Mobile Apps and Personal Beauty

Beauty, like almost every industry these days, is riding the wave of mobile revolution. From the titans who have survived decades of change (such as L’Oreal, founded in 1909) to younger upstarts (such as Glossier, spun out of a beauty blog in 2014), the whole industry is taking advantage of the new possibilities that native mobile apps can provide.


It’s easy to see why: mobile apps find customers wherever they are. Mobile apps are the best way for consumers to find what they need, from the products themselves to the titanic amount of content generated by brands and influencers.


There’s no getting around the data. The beauty industry drove over $62 billion in 2016 just in the United States. Beauty consumers aged 18-44 use their mobile devices more than any other resource to consume beauty content, and 63% of users in this group use their mobile device to make the best decisions when they shop in-store.

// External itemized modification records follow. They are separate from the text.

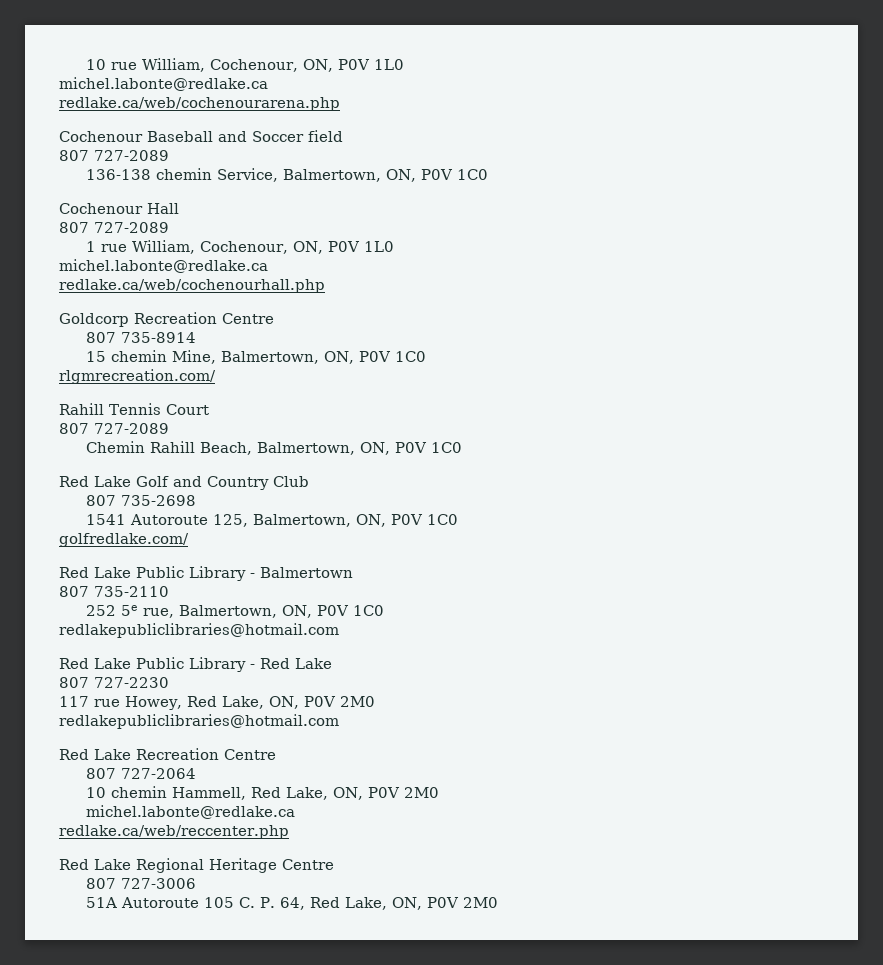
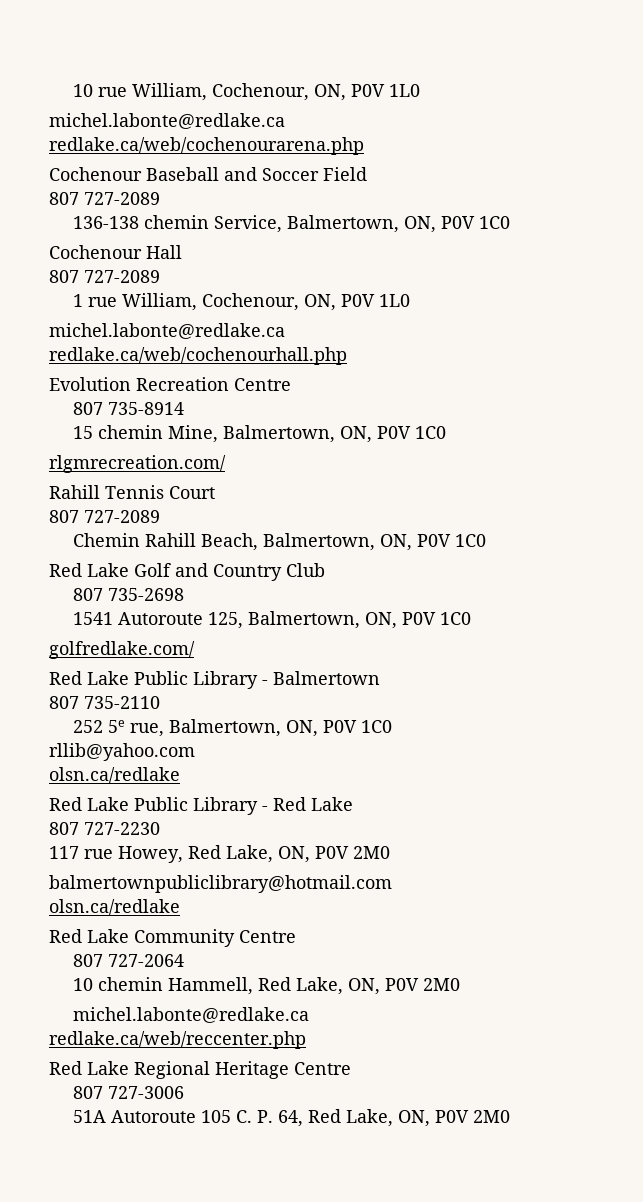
- Cochenour Baseball and Soccer field
+ Cochenour Baseball and Soccer Field
- Goldcorp Recreation Centre
+ Evolution Recreation Centre
  252 5e rue, Balmertown, ON, P0V 1C0
- redlakepubliclibraries@hotmail.com
+ rllib@yahoo.com
+ olsn.ca/redlake
  117 rue Howey, Red Lake, ON, P0V 2M0
- redlakepubliclibraries@hotmail.com
- Red Lake Recreation Centre
+ balmertownpubliclibrary@hotmail.com
+ olsn.ca/redlake
+ Red Lake Community Centre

It’s easy to see why, literally – the visual focus of apps like Snapchat and Instagram are well-aligned with industry’s necessary image-based emphasis. These apps are also well-lent to community-building, which is important for users who value recommendations and reviews as a part of their consumer decision-making. Almost four out of every five beauty buyers use their mobile device to get such social information while they are in-store.


Technological innovation has given mobile-driven companies the ability to deliver comparable interactivity through chatbots, and many beauty brands have embraced this feature through their own apps or through larger solutions like Facebook Messenger. Dior recently launched Dior Insider, which uses Messenger to deliver premium content. More importantly, Dior Insider is aligned across channels; and users are encouraged to continue their experience with the brand by visiting a Dior counter in-person.


Augmented Reality is another mobile feature that beauty brands are taking up. AR allows you to try-before-you-buy in the beauty world, enabling users to test many different brands at once at no cost and without having to leave the comfort of their own homes. Industry leader L’Oreal has expanded their commitment to AR in their marketing as well, partnering with AR firm ModiFace back in the summer of 2016. Since then, the flagship brand and a number of its subsidiaries have launched multiple AR apps, like L’Oreal’s Makeup Genius app and YouCam Makeup. Sephora is another industry leader to venture into the AR game, recently adding a AR-aligned app to its mobile suite. The app delivers makeup tutorial-type content, of a piece with the YouTube genre that many turn to for help.


Chatbots and AR help solve a basic problem in the beauty space – the product selection is gigantic and can be overwhelming to parse for the average consumer, making it difficult for new products and innovations to take root.


It’s a large and competitive market, and mobile apps have become a critical part of it. Through mobile, brands can deliver a personalized experience that feels luxurious and elegant no matter the price point of the actual products.  It’s what mobile users have come to expect in an omni-channel world, and it’s a way for brands to build the relationships and user connections that are essential to standing out in a crowded space.